Gloomy times ahead for Gulf Arab oil states 06:29 a.m. Dec 06, 1998 Eastern
By Barry May
MUSCAT, Dec 6 (Reuters) - The Gulf Arab monarchies which depend on oil for three-quarters of government revenues are battening down the hatches for heavy weather.
A dramatic plunge in world oil prices in the past year has slashed the region's total oil revenues in 1998 to an estimated $55 billion, 31 percent down on $80.9 billion earned in 1997.
The price collapse is set to dominate the annual Gulf Arab summit which begins in Abu Dhabi on Monday.
It's a long way from the glory days of the mid-1970s when oil was king and Saudi Arabia and the other big producers of the Gulf could name their price.
The numbers tell the story: Brent crude, the international benchmark pumped from the North Sea, now trades at around $10 a barrel and has averaged $13 during 1998. Last year the average was $19, and in 1996, nearly $21.

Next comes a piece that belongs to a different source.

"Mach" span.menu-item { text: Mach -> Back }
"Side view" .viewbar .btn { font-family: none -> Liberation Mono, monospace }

Henry Azzam, one of the Middle East's most respected economists, paints a gloomy picture.
He forecasts negative rates of growth this year in three of the Gulf's biggest oil countries -- Saudi Arabia, Kuwait and the United Arab Emirates (UAE).
''The aim of eliminating budget deficits by the year 2000 as stated in the five-year plans of several Gulf countries is unlikely to be achieved,'' said Azzam, who is chief economist and managing director of investment bank Middle East Capital Group in Beirut and Amman.

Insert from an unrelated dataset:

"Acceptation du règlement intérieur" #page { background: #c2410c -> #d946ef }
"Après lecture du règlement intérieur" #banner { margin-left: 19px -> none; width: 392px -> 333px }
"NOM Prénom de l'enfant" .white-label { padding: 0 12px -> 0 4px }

Budgetary expenditures in some countries are being trimmed by up to 35 percent this year and several major construction projects across the region are either being delayed or stretched, he told an international economic conference in Muscat over the weekend.

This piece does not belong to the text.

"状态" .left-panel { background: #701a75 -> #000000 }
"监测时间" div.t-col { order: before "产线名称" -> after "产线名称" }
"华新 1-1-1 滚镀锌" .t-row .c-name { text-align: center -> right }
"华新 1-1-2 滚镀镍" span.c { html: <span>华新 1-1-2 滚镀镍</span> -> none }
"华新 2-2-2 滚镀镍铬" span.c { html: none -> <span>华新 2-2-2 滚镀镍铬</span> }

Defence budgets in some of the world's biggest customers for high-tech Western armaments are being sharply reduced.
''Gulf governments used the sudden rise of oil income in the past two years as an excuse for inaction when it came to trimming government expenditures and boosting the role of the private sector,'' Azzam said.
''While the rest of the world has been busy cutting state subsidies, selling government assets and opening stock markets to foreign investors, much of the Gulf countries maintained the status quo.''
Privatisation, long talked about, had been very slow to materialise. Selling government-run companies would mean laying off state employees, adding to rising unemployment problems among a growing population of Gulf Arab nationals, half of whom are under 16 years old.
Maintaining the high, heavily subsidised standard of living of populations pampered by lavish state welfare and cut-price services and utilities is one of the challenges thrown up by the oil price crisis.
But Azzam believes the cost of supporting inefficient state industries and the ensuing foreign competition when access to markets for goods and services is opened up under the World Trade Organisation may eventually force governments to act.
Azzam thinks oil has gone about as low as it can go, even though the 11 members of the Organisation of the Petroleum Exporting Countries (OPEC) failed to take any action to halt the slide when they met in Vienna last month.
''The general feeling in the market is that crude prices are unlikely to sustain a decline much below $10 a barrel,'' he said.
''A fall below this level cannot be tolerated financially by most oil producing countries, and therefore would tend to compel them to agree a production reduction agreement.''
Azzam forecasts that sluggish growth in oil demand next year will be outpaced by an abundance of oil supply, resulting in a period of weak oil prices.
''How weak would be hard to predict, but a price range of $10-$15 in nominal terms for spot Brent would be a good guess for 1999.''
Across the Gulf Arab states -- Saudi Arabia, the UAE, Kuwait, Qatar, Oman and Bahrain -- spending is being cut by up to 35 percent.